25.2.22

Alçada

Radiohead, “There, There”, in https://www.youtube.com/watch?v=7AQSLozK7aA

Remoço o retrato que se aviva na luz clara da manhã. A carne não capitula ao saber das marés contra, nem se intimida com o peso do calendário. A usura não é um domínio do tempo; é do pensamento, se ele não se deixar domar pela rendição. O pensamento não é refém do tempo.

As vozes tumulares reivindicam o seu lugar no espaço em que se abraça o tempo. Dizem que ninguém se filia na eternidade. Não era preciso o lembrete. Da efemeridade somos tributários, sem fuga possível. Mas enquanto a efemeridade não é selada mais ninguém se assenhoreia da vontade que é um desenho vívido da genética. Nem que seja preciso investir contra a corrente forte que se constitui no santuário da maré. 

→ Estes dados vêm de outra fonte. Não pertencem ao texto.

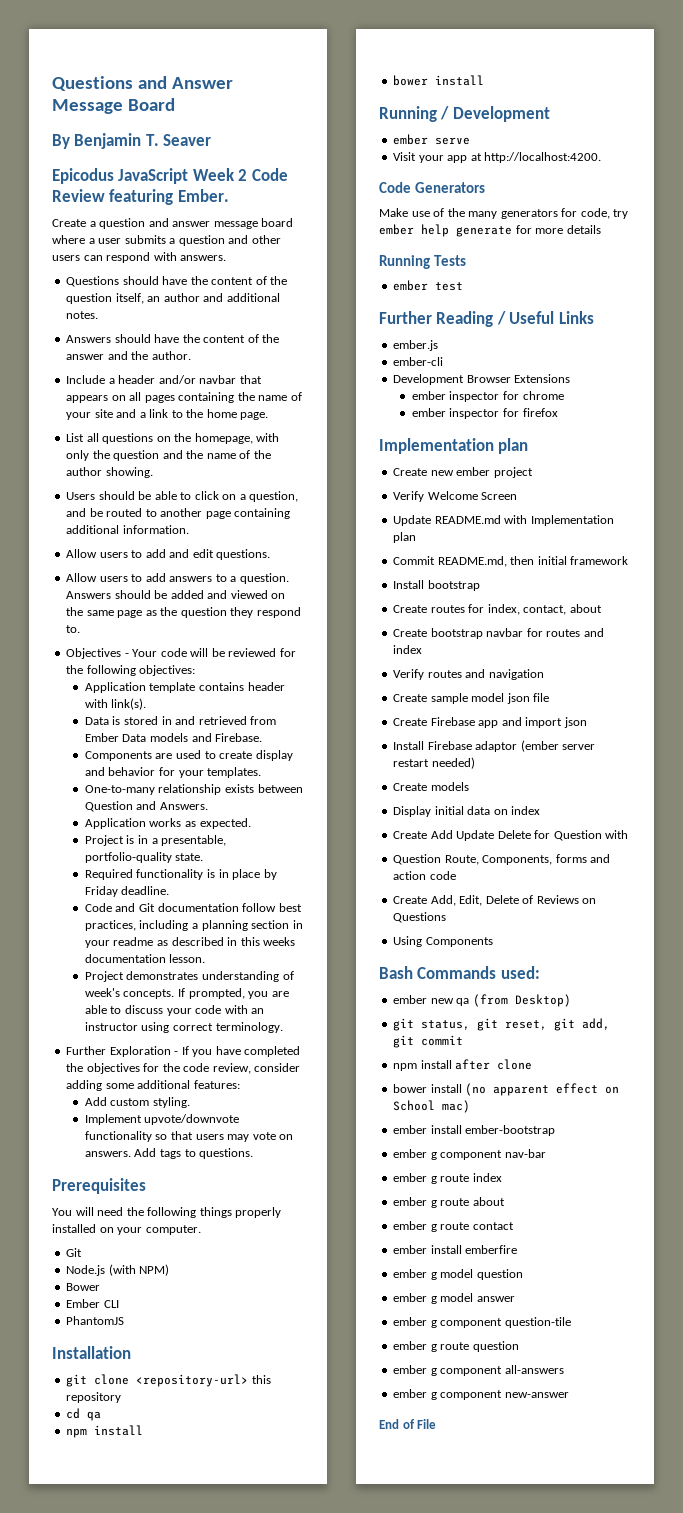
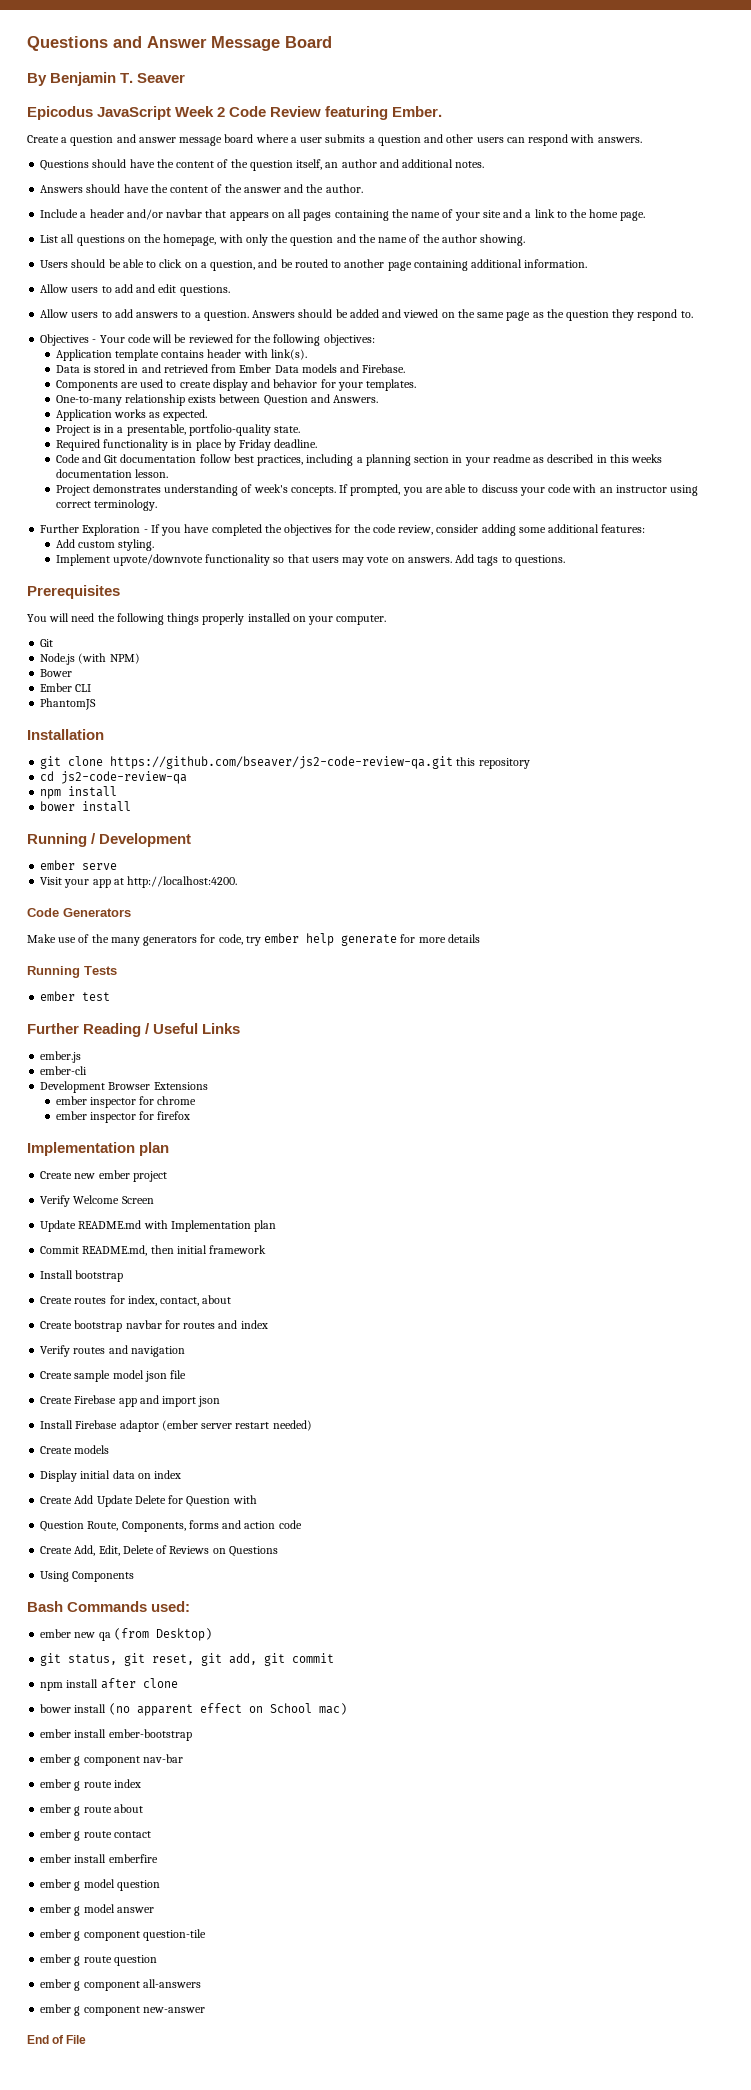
[136,1374,249,1387] <repository-url> -> [110,756,454,769] https://github.com/bseaver/js2-code-review-qa.git
[87,1411,102,1421] qa -> [61,771,188,784] js2-code-review-qa

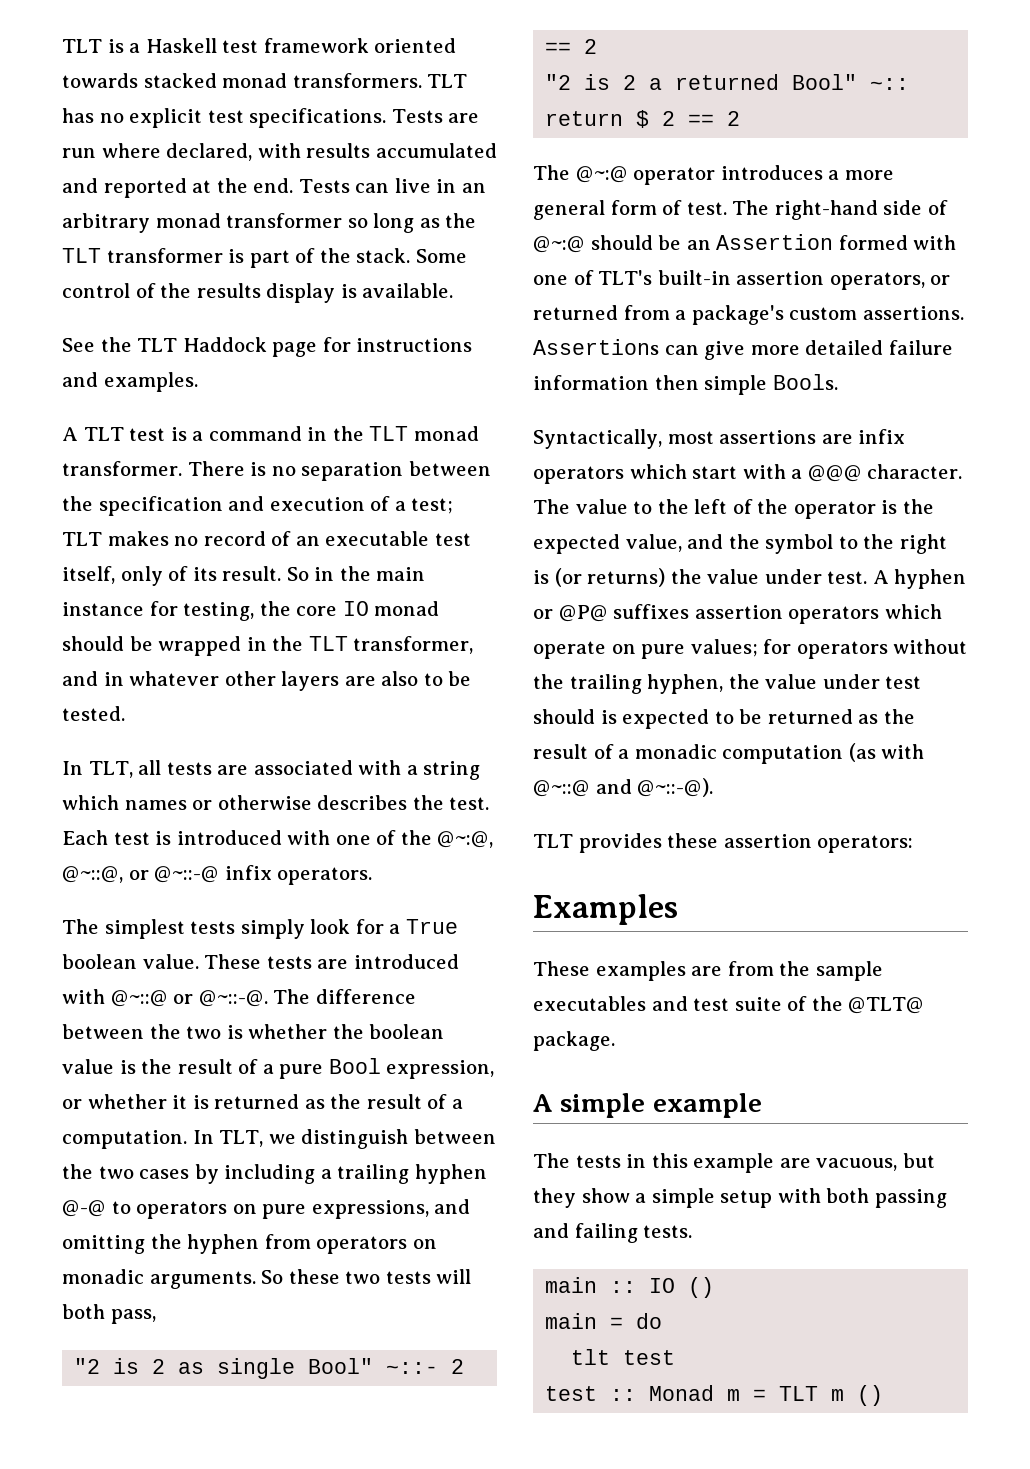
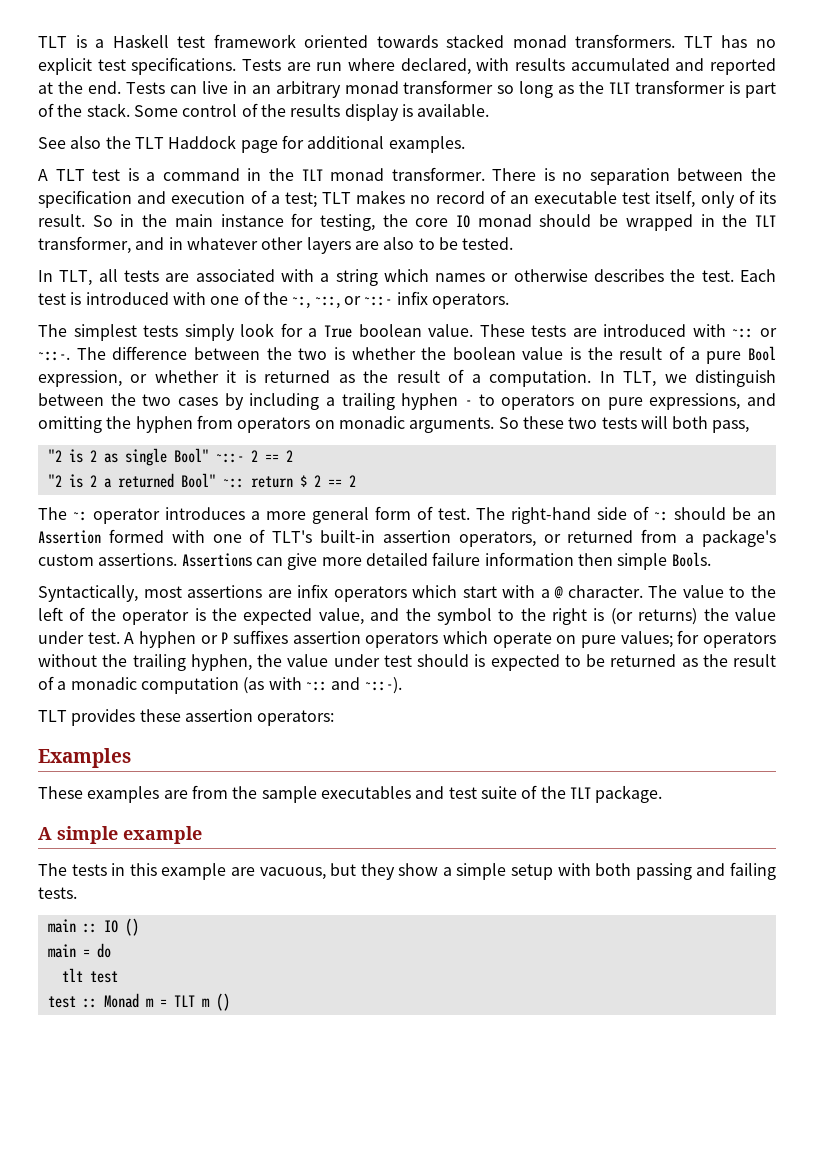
(95, 345) none -> [70,136,102,149] also
[356,338,473,352] [62,372,98,387] instructions and -> [307,136,385,149] additional
[437,831,494,848] [62,866,220,883] @~:@, @~::@, or @~::-@ -> [292,296,393,309] ~:, ~::, or ~::-
[110,990,268,1007] @~::@ or @~::-@. -> [732,328,777,338] [38,351,70,361] ~:: or ~::-.
[62,1200,106,1217] @-@ -> [465,400,473,406] -
[575,166,628,183] @~:@ -> [73,511,87,521] ~:
[533,236,585,253] @~:@ -> [654,511,668,521] ~:
[807,465,862,482] @@@ -> [554,586,564,599] @
[558,605,608,622] @P@ -> [221,632,229,644] P
[533,778,714,797] @~::@ and @~::-@). -> [305,677,402,694] ~:: and ~::-).
[848,997,925,1014] @TLT@ -> [569,787,591,799] TLT

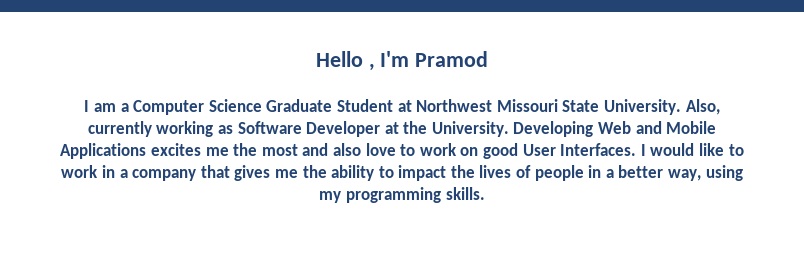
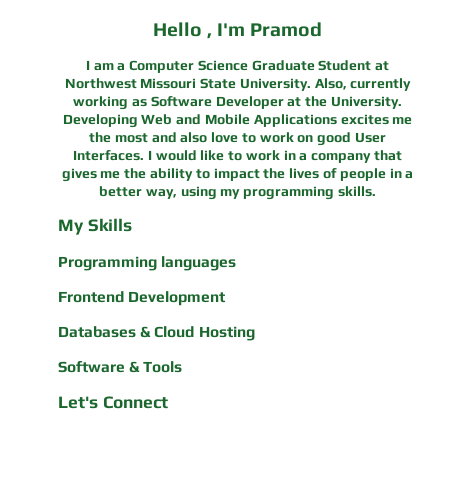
(485, 193) none -> [58,218,132,235] [58,256,237,271] [58,291,226,306] [58,326,255,341] [58,361,183,373] [58,396,168,409] // My Skills // Programming languages // Frontend Development // Databases & Cloud Hosting // Software & Tools // Let's Connect

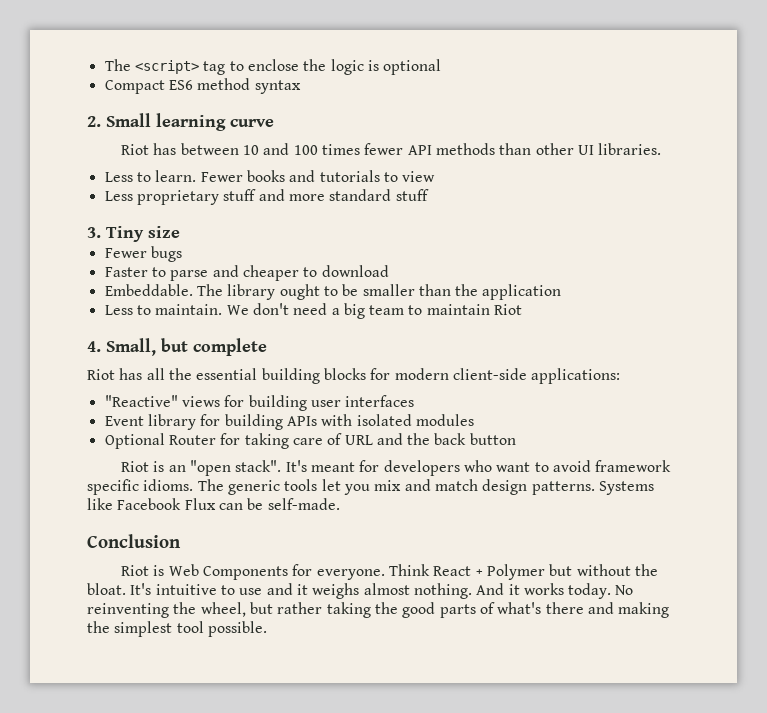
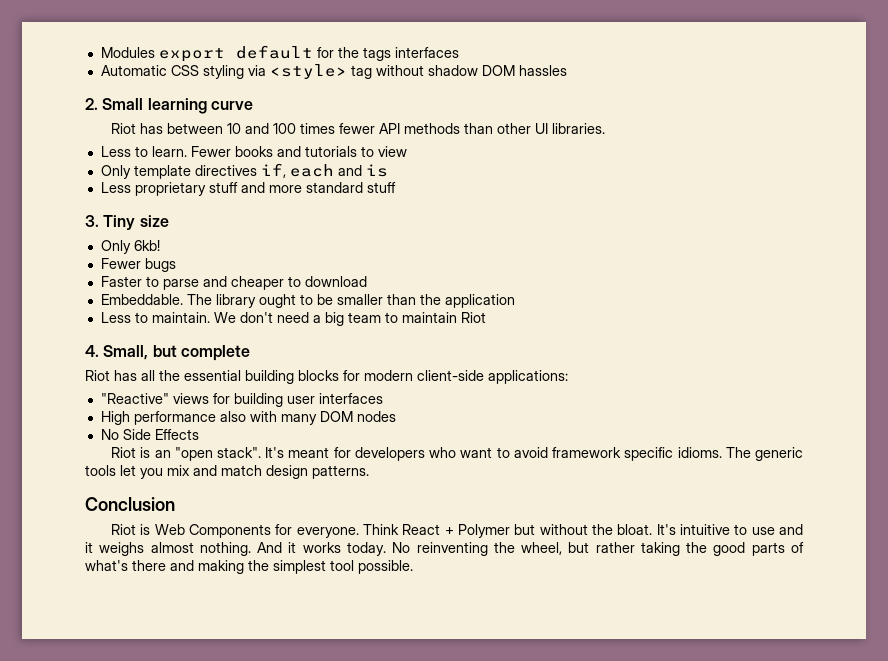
[104,59,442,75] [104,78,301,94] The <script> tag to enclose the logic is optional // Compact ES6 method syntax -> [100,45,459,62] [100,64,567,79] Modules export default for the tags interfaces // Automatic CSS styling via <style> tag without shadow DOM hassles
(436, 176) none -> [100,163,388,179] // Only template directives if, each and is
(180, 232) none -> [100,240,160,254] // Only 6kb!
[104,414,474,430] [104,433,516,449] Event library for building APIs with isolated modules // Optional Router for taking care of URL and the back button -> [100,411,396,425] [100,429,199,440] High performance also with many DOM nodes // No Side Effects
[598,481,654,495] [87,498,340,510] Systems like Facebook Flux can be self-made. -> (369, 472) none

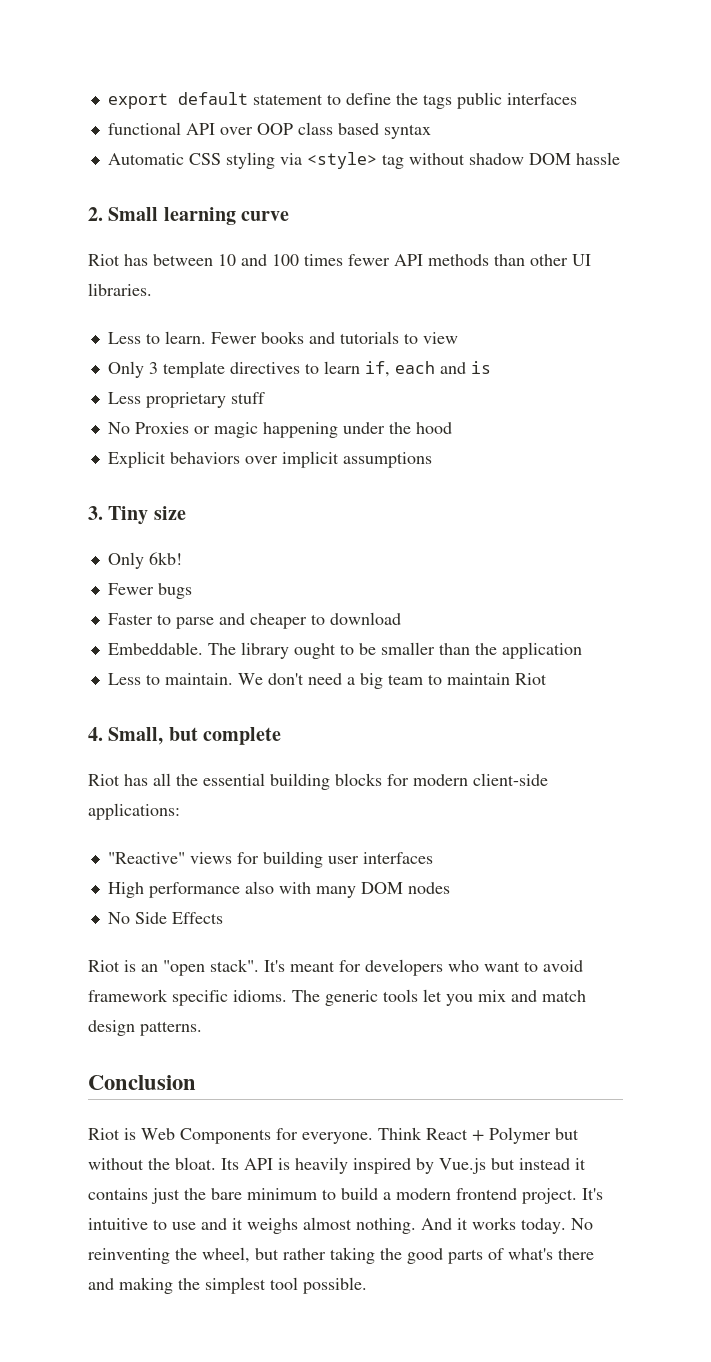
[100,47,155,58] Modules -> (107, 101) none
[316,47,334,58] for -> [252,93,391,105] statement to define
[394,47,459,58] interfaces -> [456,92,577,109] [107,122,431,139] public interfaces // functional API over OOP class based syntax
[518,65,567,76] hassles -> [575,152,620,165] hassle
(131, 172) none -> [148,362,158,374] 3
(257, 170) none -> [304,361,360,374] to learn
[240,182,396,193] and more standard stuff -> [107,422,452,438] [107,451,432,468] // No Proxies or magic happening under the hood // Explicit behaviors over implicit assumptions
(653, 529) none -> [221,1157,586,1174] [88,1187,577,1204] Its API is heavily inspired by Vue.js but instead it contains just the bare minimum to build a modern frontend project.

Deponho o futuro no palco irregular em que determino os paradeiros. Se o quero guardar para uso privativo, ou a se a ele quero admitir outras presenças, sou o único juiz com alçada sobre o domínio. Se é da absolvição do tempo que se trata, advirto que é um equívoco: o tempo adeja sobre nós, não tutelamos a sua vontade; apenas somos capazes de tutelar a vontade de que é feita a ossatura em que assentamos. Por isso, a alçada de que somos magistrados não transige a não ser com o que de interior a vontade se compõe. 

Depois, os preparos que denunciam os arrependimentos escusados são hipotecados. Há pessoas que parecem em permanente processo de aprendizagem do arrependimento. Como se andassem de dia em dia no inventário de arrependimentos, e disso não passasse a sua passagem pela vida. Um arrependimento consome-se na sua vacuidade. Talvez chegue para forrar as funduras da consciência, as pessoas convencendo-se que a formulação do arrependimento acalma a convulsão interior que as desassossega. O arrependimento não entra na alçada. É um endosso da responsabilidade para uma ficção, externa ao seu titular.

Na intempérie permanente que se arremata da convivência imperativa, um arrependimento é o cárcere no passado. A alçada da vontade interior exige que o olhar supere a dicção dilatada de um tempo extinto. Para não se desaproveitar o que o vindouro nos preparou no sortilégio do desconhecimento.